Trauerfeier als Fest des Lebens
Angst vor dem Sterben? Die hat Siegert nicht. "Aber es gibt schon Momente, in denen ich mir versuche vorzustellen, was das für eine Situation ist, in der man sich nichts mehr vorstellen kann. Und das ist schon knallhart." Die wichtigste Aufgabe sei für ihn, sich auf das Sterben vorzubereiten. Und das, merkt man ihm an, fällt ihm gar nicht so schwer. Denn schließlich ist der Tod für ihn Teil des Lebens.

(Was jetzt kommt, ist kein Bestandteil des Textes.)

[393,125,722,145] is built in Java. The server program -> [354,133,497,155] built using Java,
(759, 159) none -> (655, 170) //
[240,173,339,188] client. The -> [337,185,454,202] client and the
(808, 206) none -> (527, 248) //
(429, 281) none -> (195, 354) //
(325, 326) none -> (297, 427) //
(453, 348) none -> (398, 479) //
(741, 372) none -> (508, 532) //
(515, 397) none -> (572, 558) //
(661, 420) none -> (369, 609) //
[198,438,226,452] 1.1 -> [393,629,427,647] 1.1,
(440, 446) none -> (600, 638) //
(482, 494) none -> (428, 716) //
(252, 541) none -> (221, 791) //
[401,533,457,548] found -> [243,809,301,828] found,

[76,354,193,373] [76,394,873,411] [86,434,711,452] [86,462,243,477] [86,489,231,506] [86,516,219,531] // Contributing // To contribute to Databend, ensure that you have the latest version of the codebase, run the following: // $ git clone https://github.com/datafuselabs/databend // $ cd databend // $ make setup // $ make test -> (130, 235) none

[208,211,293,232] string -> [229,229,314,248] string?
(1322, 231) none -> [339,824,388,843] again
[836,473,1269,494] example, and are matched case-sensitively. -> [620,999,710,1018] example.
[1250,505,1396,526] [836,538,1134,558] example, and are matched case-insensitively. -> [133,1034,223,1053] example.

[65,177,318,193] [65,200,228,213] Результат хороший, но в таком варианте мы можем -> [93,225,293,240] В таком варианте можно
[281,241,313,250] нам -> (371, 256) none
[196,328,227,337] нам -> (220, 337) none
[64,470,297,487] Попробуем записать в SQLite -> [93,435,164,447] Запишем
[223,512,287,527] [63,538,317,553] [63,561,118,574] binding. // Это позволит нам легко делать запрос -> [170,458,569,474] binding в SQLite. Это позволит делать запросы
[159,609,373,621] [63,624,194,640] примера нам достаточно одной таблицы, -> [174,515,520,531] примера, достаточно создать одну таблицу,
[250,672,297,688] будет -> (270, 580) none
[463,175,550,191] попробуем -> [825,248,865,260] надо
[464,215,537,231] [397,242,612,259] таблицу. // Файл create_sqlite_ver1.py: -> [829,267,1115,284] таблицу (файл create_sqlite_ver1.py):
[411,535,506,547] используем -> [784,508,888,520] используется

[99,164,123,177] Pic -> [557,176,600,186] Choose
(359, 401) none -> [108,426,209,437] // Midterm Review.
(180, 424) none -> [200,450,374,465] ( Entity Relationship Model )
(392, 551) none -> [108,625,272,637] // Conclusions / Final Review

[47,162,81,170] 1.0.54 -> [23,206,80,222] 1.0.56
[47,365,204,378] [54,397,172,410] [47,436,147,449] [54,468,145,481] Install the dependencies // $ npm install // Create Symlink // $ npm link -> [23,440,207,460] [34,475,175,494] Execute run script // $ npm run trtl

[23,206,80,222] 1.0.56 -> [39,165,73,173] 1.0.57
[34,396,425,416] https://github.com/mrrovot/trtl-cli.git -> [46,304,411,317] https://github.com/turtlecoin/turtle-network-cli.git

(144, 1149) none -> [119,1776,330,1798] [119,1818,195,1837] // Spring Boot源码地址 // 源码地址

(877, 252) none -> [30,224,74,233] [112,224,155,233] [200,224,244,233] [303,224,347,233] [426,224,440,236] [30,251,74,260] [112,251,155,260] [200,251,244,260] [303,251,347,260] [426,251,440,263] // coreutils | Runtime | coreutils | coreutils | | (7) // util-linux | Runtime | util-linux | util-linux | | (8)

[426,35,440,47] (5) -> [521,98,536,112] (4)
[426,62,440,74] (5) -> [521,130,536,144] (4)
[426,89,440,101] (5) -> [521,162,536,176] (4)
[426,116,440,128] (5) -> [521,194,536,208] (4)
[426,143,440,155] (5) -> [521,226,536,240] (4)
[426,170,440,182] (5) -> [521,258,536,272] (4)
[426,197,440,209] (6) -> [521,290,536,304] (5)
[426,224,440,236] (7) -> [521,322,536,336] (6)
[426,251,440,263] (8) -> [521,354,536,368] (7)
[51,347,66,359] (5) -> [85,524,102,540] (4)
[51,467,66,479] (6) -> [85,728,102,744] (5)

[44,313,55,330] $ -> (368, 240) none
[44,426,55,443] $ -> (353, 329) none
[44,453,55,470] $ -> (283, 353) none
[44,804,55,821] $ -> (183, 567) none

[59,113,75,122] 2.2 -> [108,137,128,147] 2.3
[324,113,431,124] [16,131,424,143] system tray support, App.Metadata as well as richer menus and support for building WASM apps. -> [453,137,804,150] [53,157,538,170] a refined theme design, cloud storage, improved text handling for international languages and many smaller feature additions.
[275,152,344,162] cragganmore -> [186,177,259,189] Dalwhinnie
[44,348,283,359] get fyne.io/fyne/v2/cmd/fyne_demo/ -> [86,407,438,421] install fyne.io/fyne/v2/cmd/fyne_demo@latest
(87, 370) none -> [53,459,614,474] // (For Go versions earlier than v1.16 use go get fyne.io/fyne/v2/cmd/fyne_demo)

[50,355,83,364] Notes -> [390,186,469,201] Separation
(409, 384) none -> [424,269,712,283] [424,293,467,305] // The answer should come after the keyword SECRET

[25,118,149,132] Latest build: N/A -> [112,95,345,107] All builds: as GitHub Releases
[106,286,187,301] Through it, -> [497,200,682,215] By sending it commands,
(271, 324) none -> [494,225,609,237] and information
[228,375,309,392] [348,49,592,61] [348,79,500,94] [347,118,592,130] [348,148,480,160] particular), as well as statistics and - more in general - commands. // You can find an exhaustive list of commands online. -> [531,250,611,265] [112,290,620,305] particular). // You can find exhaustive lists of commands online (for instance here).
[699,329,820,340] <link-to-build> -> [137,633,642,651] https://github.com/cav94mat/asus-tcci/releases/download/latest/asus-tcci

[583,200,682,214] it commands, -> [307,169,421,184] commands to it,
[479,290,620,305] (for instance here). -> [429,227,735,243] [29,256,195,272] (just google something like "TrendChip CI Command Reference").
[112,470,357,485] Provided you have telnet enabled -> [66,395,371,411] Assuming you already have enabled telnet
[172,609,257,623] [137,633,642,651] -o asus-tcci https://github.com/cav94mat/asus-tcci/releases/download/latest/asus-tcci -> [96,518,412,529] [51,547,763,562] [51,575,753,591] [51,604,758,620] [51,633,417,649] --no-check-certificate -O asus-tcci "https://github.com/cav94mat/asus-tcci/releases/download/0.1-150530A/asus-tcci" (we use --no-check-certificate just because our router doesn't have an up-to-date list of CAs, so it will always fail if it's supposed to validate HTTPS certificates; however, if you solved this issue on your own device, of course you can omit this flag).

So plant er schon seit längerem eifrig seine Trauerfeier. "Es ist Trauer und Feier", fasst er kurz zusammen, wie er sich sein Abschiedsfest vorstellt. Natürlich sei da Trauer, aber ebenso das Feiern des Lebens derjenigen, die da sind: "Das sollen sie auch tun." Gerne möchte er die Trauerhalle anmieten, damit dort mit gutem Essen und Livemusik ein kleines Fest gefeiert werden kann.
Körperspende für ALS-Forschung
Und was kommt dann? "Sie können über mich nicht schreiben, dass ich an das Jenseits glaube", stellt Siegert klar. Die Auferstehung – für ihn undenkbar. Der ALS-Abteilung der Berliner Charité möchte er nach seinem Tod seinen Körper zur Verfügung stellen, damit weiter erforscht werden kann, weshalb die Erkrankung bei ihm so langsam voranschreitet. "Dann gebe ich meinen Teil an die Gemeinschaft der Forschenden zurück."
Und da ist noch etwas, das nach seinem Tod kommt, aber ebenfalls viel irdischer ist als das Jenseits. Die digitale Welt könne einen Zustand von Unendlichkeit schaffen, sagt er. Und in dieser Welt ist Siegert seit vielen Jahren zu Hause, etwa über seinen Blog "DaybyDay", auf dem er seit zwei Jahrzehnten täglich einen Beitrag veröffentlicht.
Dieser Blog soll nach seinem Tod archiviert werden und mit einem QR-Code auf dem Grabstein zu erreichen sein. Aber nicht nur "seine Geschichte" soll so sichtbar werden. An der Familiengrabstätte mit seinem Vater und Großvater soll auch ein Hinweis auf das digitalisierte Tagebuch seines Großvaters aus der Zeit des Ersten Weltkriegs angebracht werden.
Humor als Lebenshilfe
Humor spielt in Siegerts Leben eine große Rolle. Doch mit vielen heutigen Kabarettisten kann er nach eigenem Bekunden nichts anfangen. Hanns Dieter Hüsch oder Georg Kreisler fanden bei ihm mehr Anklang.
Wichtig ist Siegert vor allem, keine zu plumpen Witze zu machen, geht es für ihn doch um viel mehr: "Ich finde, im Humor ist immer auch eine Quelle für Erkenntnis." Dann könne Humor auch eine Lebenshilfe sein.
Vielleicht erklärt Siegerts zukunftsorientierte Lebenseinstellung zudem das Verhältnis zu seiner Ehefrau. Beide führen seit einiger Zeit ihr eigenes Leben - in getrennten Wohnungen. Er habe sie ermutigt, einen eigenen Lebenskreis aufzubauen. Unter den Voraussetzungen, die seine Erkrankung mitbringe, hätten beide beschlossen, keine klassische Ehe mehr zu führen. Als er das sagt, schaut Siegert hoch und lächelt zufrieden.
Seine Frau ist wohl eine der wichtigsten Weggefährtinnen in Siegerts Leben, doch längst nicht die einzige. Insgesamt sind über die vergangenen Jahrzehnte in den verschiedenen Teilen der Welt knapp
20.000 Visitenkarten zusammengekommen.
Und am Ende sollen sie mit ihm verbrannt werden: "Damit verabschiede ich mich symbolisch nochmal von allen Menschen, denen ich zumindest einmal die Hand gegeben habe."